### LISTED RECORDS

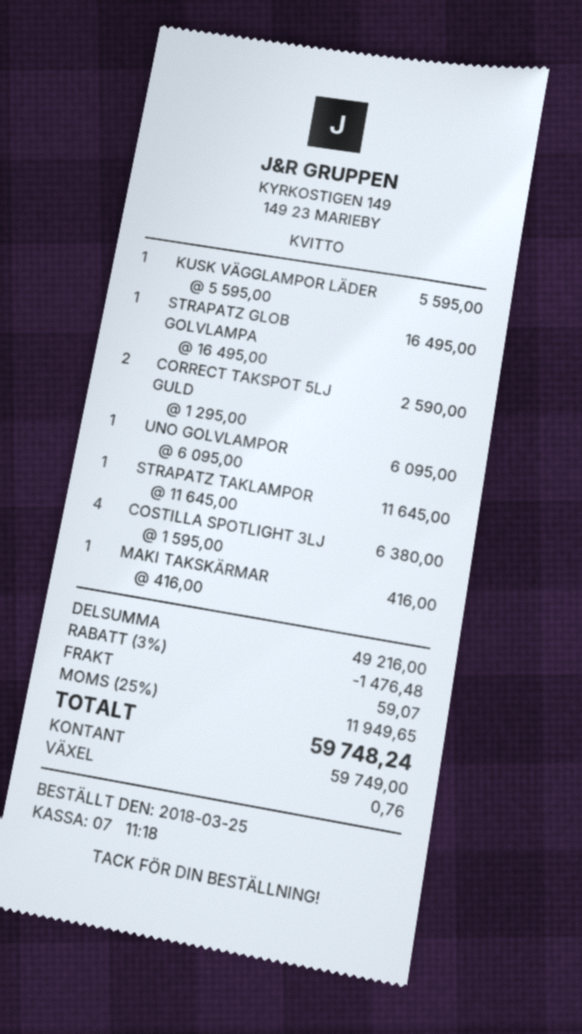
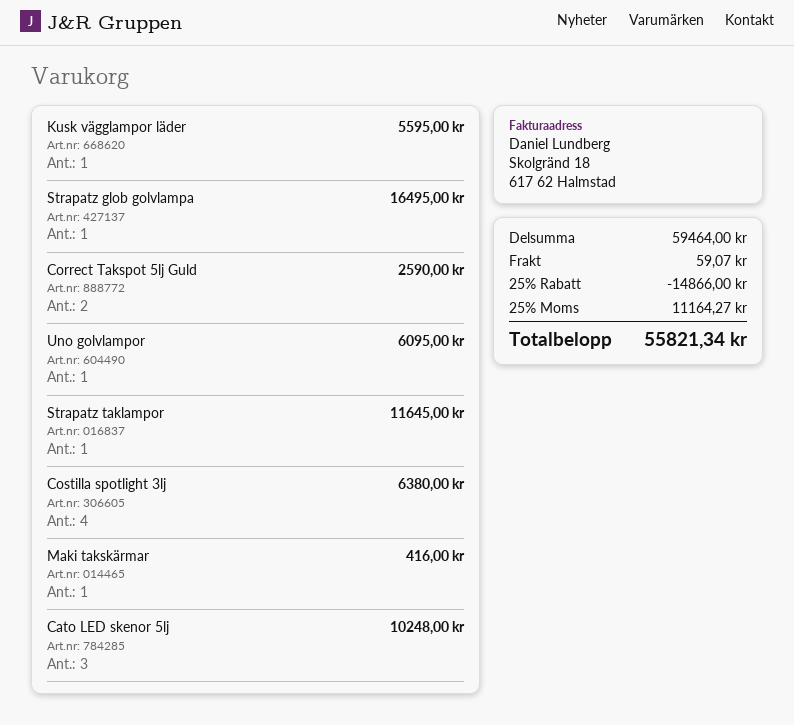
Cato LED skenor 5lj: none -> 3 for 10248.00
subtotal: 49216.00 -> 59464.00
discount: 3% = 1476.48 -> 25% = 14866.00
tax: 25% = 11949.65 -> 25% = 11164.27
total: 59748.24 -> 55821.34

######

• **PROBLEM DESCRIPTION**
Each entry above must be set down word for word; none of its pictures belong in the copy.

• **THE ANSWER**
Cato LED skenor 5lj: none -> 3 for 10248.00
subtotal: 49216.00 -> 59464.00
discount: 3% = 1476.48 -> 25% = 14866.00
tax: 25% = 11949.65 -> 25% = 11164.27
total: 59748.24 -> 55821.34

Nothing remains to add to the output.